With respect to defense counsel’s decision not to retain a children’s sexual abuse
expert to testify about the differences between pedophiles who are attracted to younger
children and those attracted to older children (Claim 5), Petitioner has not (either in his
state court motion for postconviction relief or in his federal habeas petition) presented
any evidence or basis to believe that such an expert existed who would have been
available and provided favorable testimony. Nor has Petitioner indicated how such
testimony would have benefitted him at trial, particularly considering that O.B. alleged
abuse during a relatively short time frame (fourth to sixth grade) during which it was not
suggested that she aged or matured significantly. Thus, although defense counsel did not
attempt to contact such an expert (contrary to the state postconviction court’s findings),
defense counsel’s failure in this regard did not rise to the level of ineffective assistance of
Finally, with respect to defense counsel’s failure to call as witnesses O.B.’s friend
and character witnesses (Claims 6 and 8, respectively), the state courts reasonably
concluded that these decisions were matters of sound trial strategy, given the risk that
these witnesses would testify unfavorably and may know about evidence that defense
counsel did not want disclosed to the State. But even if defense counsel’s failure to call
these witnesses constituted deficient performance, Petitioner has not demonstrated
prejudice. Even if O.B.’s friend’s would have corroborated Petitioner’s testimony that he
objected to T.B.’s taking of photographs of the two girls in adult clubbing clothes, as
Petitioner hoped, this issue was not particularly significant to the charges against
Petitioner. Likewise, although Petitioner has identified potential character witnesses in
the form of his business associates and friends, Petitioner has not shown that these
character witnesses would have provided compelling evidence to disprove the evidence
of Petitioner’s guilt. Kornhardt v. United States, No. 4:13-CV-214 CAS, 2016 WL
898881, at *12 (E.D. Mo. Mar. 9, 2016) (holding that, in view of the evidence against the
petitioner, the petitioner had not shown that defense counsel’s failure to call character
witnesses would have changed the outcome of trial).
For these reasons, the Court will deny Claims 4 through 8.
The Court concludes that Petitioner is not entitled to federal habeas relief.
Furthermore, the Court does not believe that reasonable jurists might find the Court’s
assessment of the procedural or substantive issues presented in this case debatable or
wrong, for purposes of issuing a Certificate of Appealability under 28 U.S.C.
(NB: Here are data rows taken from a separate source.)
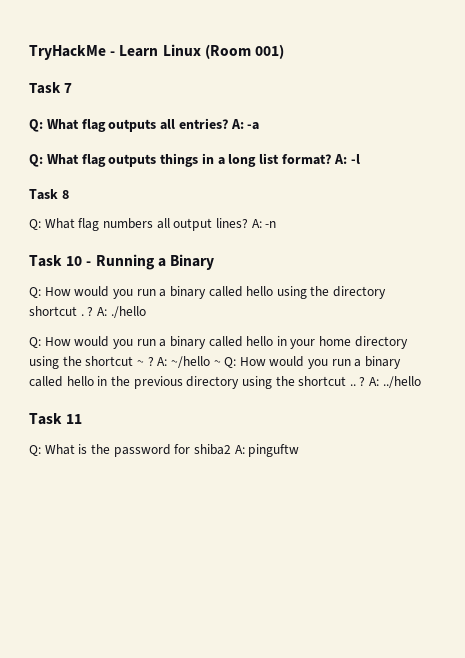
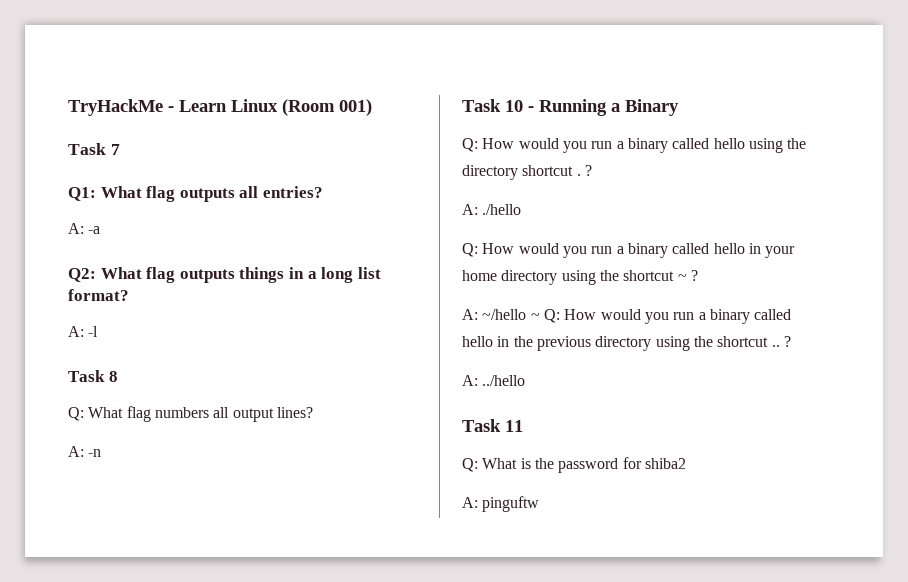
[29,119,43,132] Q: -> [68,187,96,201] Q1:
(228, 123) none -> (323, 192) //
[29,154,43,167] Q: -> [68,268,96,282] Q2:
(332, 159) none -> (129, 295) //
(248, 223) none -> (313, 412) //
(94, 311) none -> (592, 170) //
(154, 361) none -> (698, 275) //
(366, 381) none -> (791, 341) //
(231, 449) none -> (686, 463) //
§ 2254(d)(2). See Miller-El v. Cockrell, 537 U.S. 322, 337 (2003) (standard for issuing a
Certificate of Appealability) (citing Slack v. McDaniel, 529 U.S. 473, 484 (2000)).
IT IS HEREBY ORDERED that the petition of Jeffrey Garvey for a writ of
habeas corpus is DENIED.
IT IS FURTHER ORDERED that a Certificate of Appealability shall not be
issued in this case.
A separate Judgment shall accompany this Memorandum and Order.
AUDREY G. FLEISSIG
UNITED STATES DISTRICT JUDGE
Dated this 29th day of September, 2016.